Sometimes I get so caught up being an adult, I forget how smart my children are. I'm not saying their geniuses. I'm talking about spiritually smart. They have an innocence and simplicity about them, they view the world with unblemished eyes and see what we sometimes don't.

The Lord taught his disciples, in Matthew 18:3, that the greatest of all in the kingdom of heaven was a little child. In the next verse he explains to us how having the humility of a little child makes one great.

Humility. Not humiliate. Sometimes we may catch ourselves talking down to our children, perhaps even humiliating them. What we don't see is the simplicity of the Lord's message for us. We are all learning, let's not get so caught up being grownup that we don't listen to our little ones. You'd be surprised what they have to say.

Children are truthful. Listen to their honesty

My 5-year-old is beyond precocious. Some of the things he blurts out have me rolling on the floor, others have me 50 shades of red.

For example, when he was 3, we had this conversation:

"Mom, why is your belly so big?"

Me: We've been over this honey, I'm going to have a baby soon. My belly gets big to grow the baby."
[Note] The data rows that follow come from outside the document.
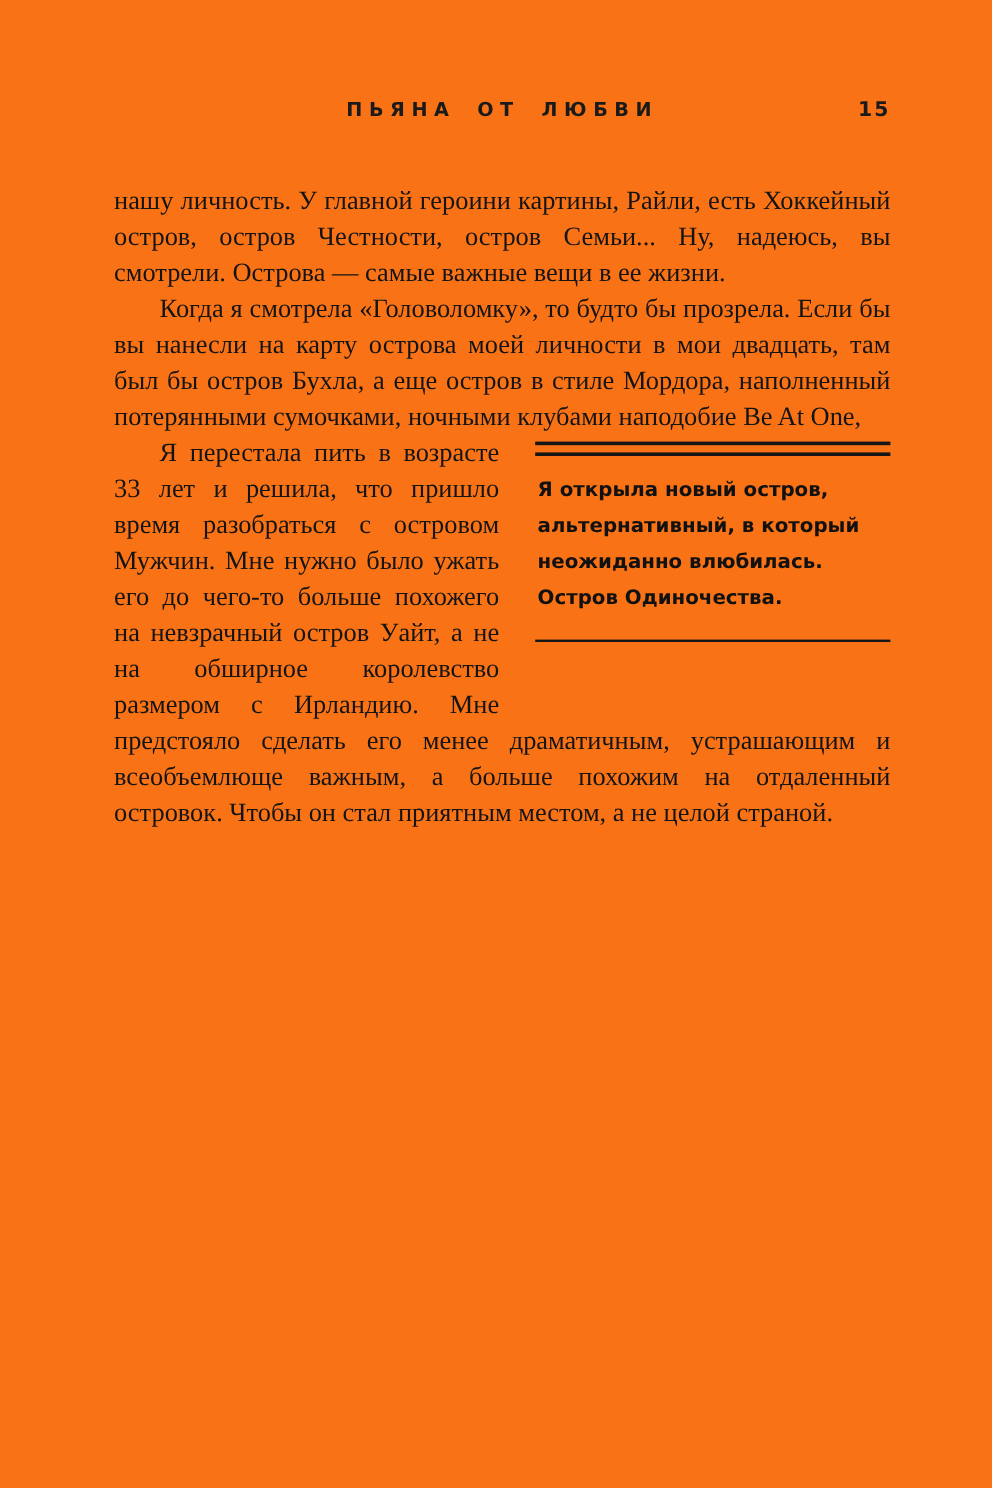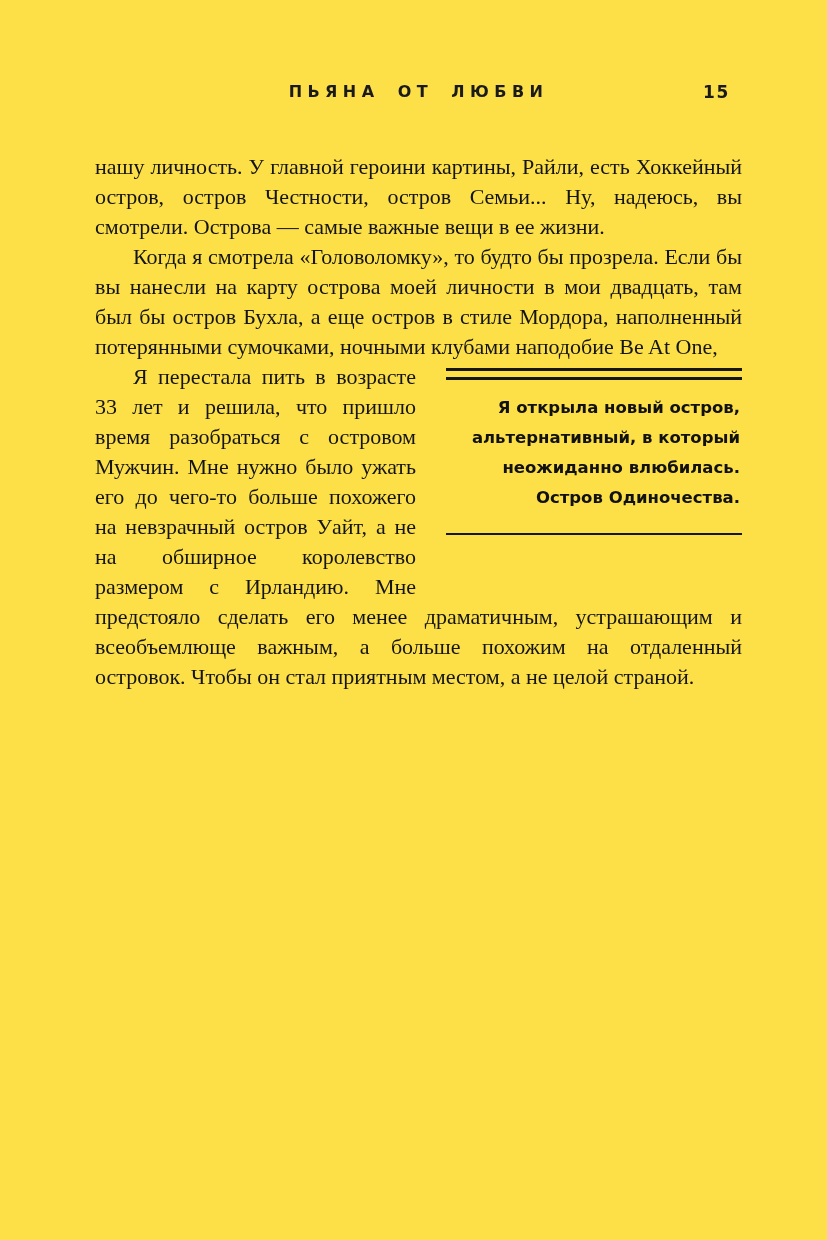--- a/index.html
+++ b/index.html
@@ -11,7 +11,7 @@
     position: relative;
     width: 827px;
     height: 1240px;
-    background: #fde047;
+    background: #f97316;
     box-sizing: border-box;
     padding: 82px 85px 0 95px;
     color: #141414;

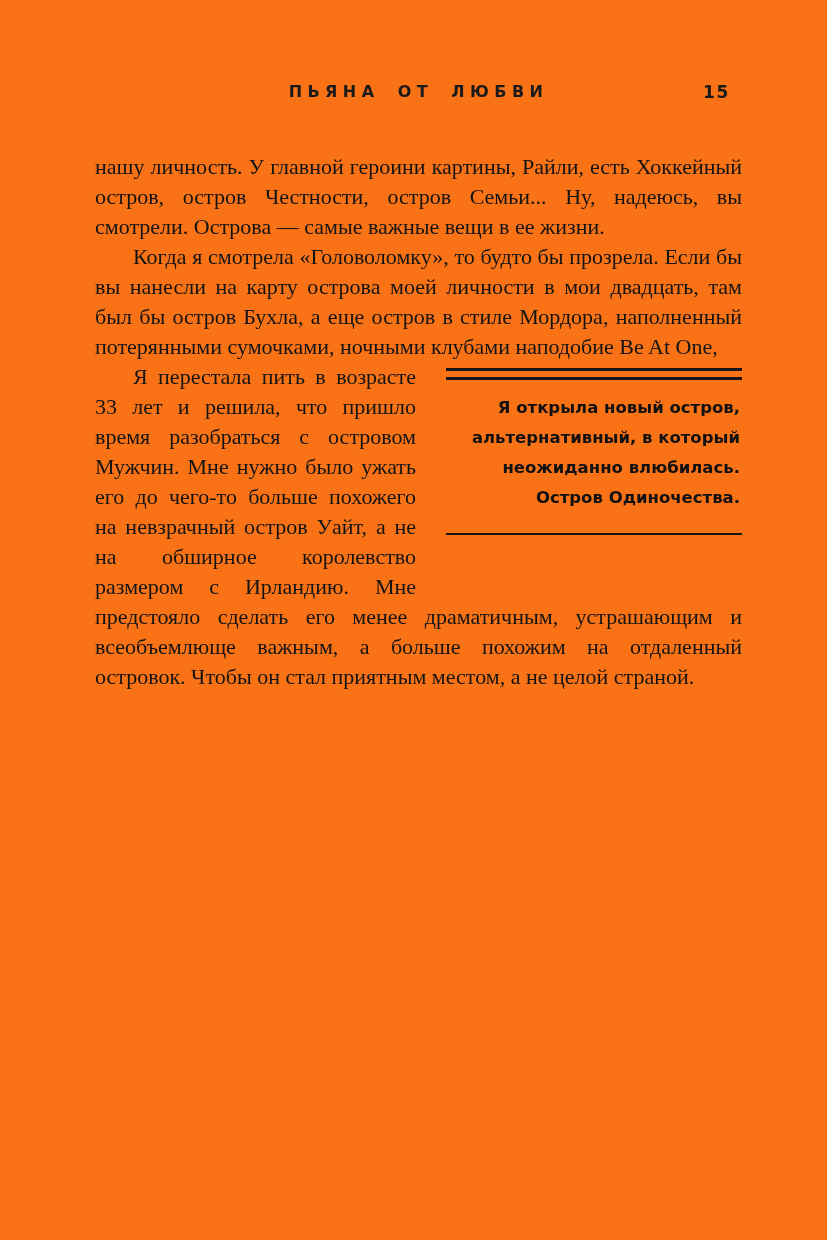--- a/index.html
+++ b/index.html
@@ -34,7 +34,7 @@
   }
   .page-number {
     position: absolute;
-    right: 12px;
+    right: 0;
     top: 0;
     font-family: "DejaVu Sans", sans-serif;
     font-weight: bold;

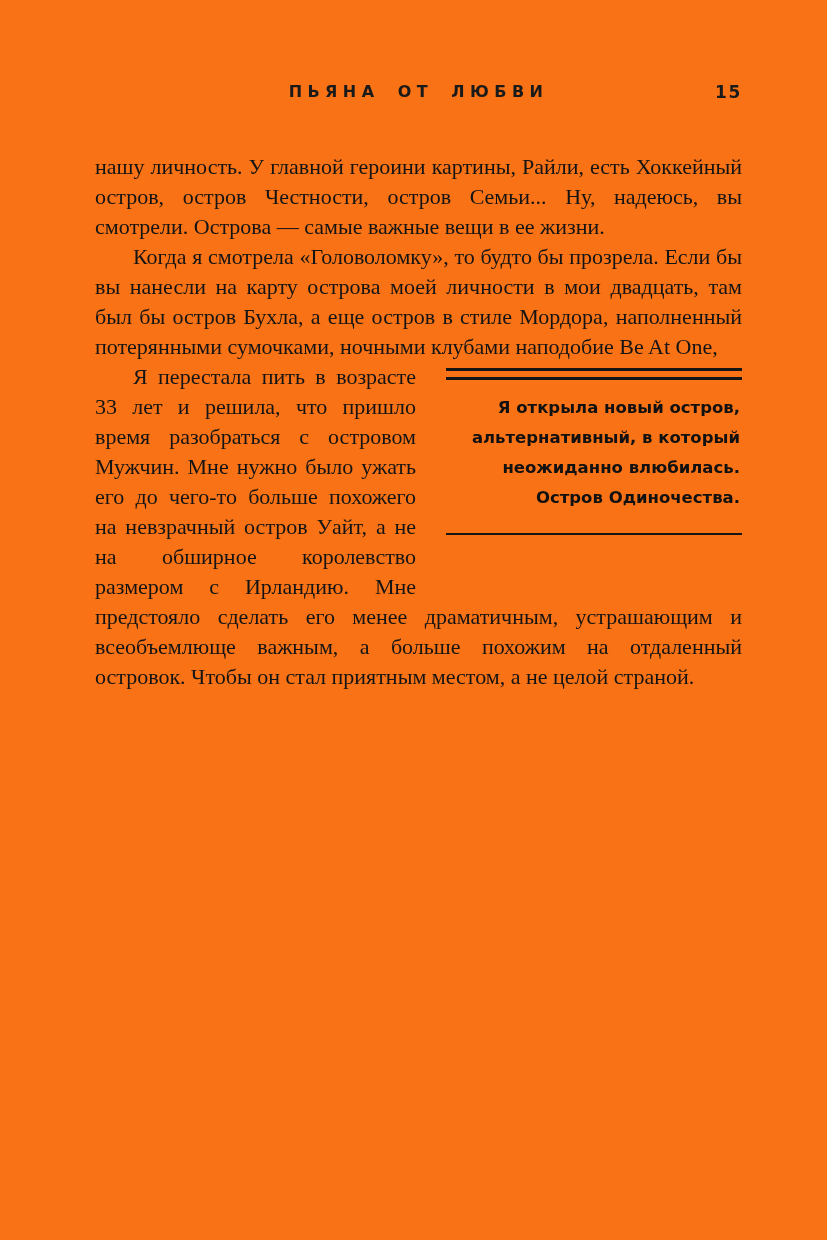--- a/index.html
+++ b/index.html
@@ -76,7 +76,7 @@
     font-size: 16.5px;
     line-height: 30px;
     padding: 13px 2px 20px 2px;
-    text-align: right;
+    text-align: left;
     hyphens: none;
     -webkit-hyphens: none;
   }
"Oh." Looking very contemplative, "Then what are you growing in your butt?"

Yes. Fifty shades of red. In his innocence, he pointed out the obvious.

Children have a habit of telling the truth, and this can be good for us to hear. It can also give us the opportunity to talk to them about tact. They have no shame. Listen to your children when they give well-meaning truths, it may be advice you need to hear. What are some truths your children tell? They may include:

Mom, if I can't watch that, why are you?

Why don't you listen to me, Dad?

Kids are courageous. We can be, too

For example, my 5-year-old walked in after a playdate with the neighbors.

"How did it go?" I inquired.

"Good!" He proudly said, "I invited them to church on Sunday."

"Really?" I asked,

"Yep," he replied, "They said that sounds good, maybe they'll come sometime."

This simple question had almost left my lips many times in conversation with my neighbors, but for some reason I always chickened out. My 5-year-old had just shown me that courage wasn't something to work up to, it was the ability to just get it done.

What has your child been brave about recently? What can you learn from that? Is there something you're working up the courage to do? Maybe you need courage to start something you know needs to happen? Listen to your children's courage and use that example to grow.

Children are sensitive. We need increased sensitivity, as well

Our children also have a way of showing us just how insensitive we have become over the years. One of my favorite quotes is by Margaret D. Nadauld:

"Women of God can never be like women of the world. The world has enough women who are tough; we need women who are tender. There are enough women who are coarse; we need women who are kind. There are enough women who are rude; we need women who are refined. We have enough women of fame and fortune; we need more women of faith. We have enough greed; we need more goodness. We have enough vanity; we need more virtue. We have enough popularity; we need more purity."

I love this quote, and read it often to remind me of who I need to be. The world wants me to be tough, a tiger mom, or popular instead of pure. But my 5-year-old will always be my example.

Earlier this year, I was watching "Finding Nemo" with him. When the mother dies in the beginning, he asked what happened. I told him the mother was eaten by the shark. He then looked up at me with teary eyes and said, "That is so sad." Suddenly I was overcome with sadness for him. His sensitive little soul is such a huge example to me. I sometimes become desensitized from the media, my children keep me in check.

Sensitivity

is so important in today's world. We are inundated with messages and media. Make sure you take a moment to review what you are taking in. As the old adage goes: Garbage in, garbage out. If we want to be sensitive to other's needs we need to be sensitive, ourselves.

I have been told by many parents, educators, and doctors to expose my children to different media and language in the home. Through watching my children, and listening to the Lord in Matthew 5:18, I understand now that this is false.

Our job is to protect our children's innocence

, to teach them about virtue and love, to show them tenderness and support. So when the world comes crashing in on their protected little bubble they put up walls against the evils and only let the good come in. Help them remain sensitive to the temptations of the world and sensitive to the whisperings of the spirit, so they can feel when something is wrong.

What have you learned from your children? Listen to what they are telling you, listen to their honesty and learn from their example. Become humble with their encouragement. When you look at your children this year, make it a goal to really watch them and be humble enough to adopt their traits.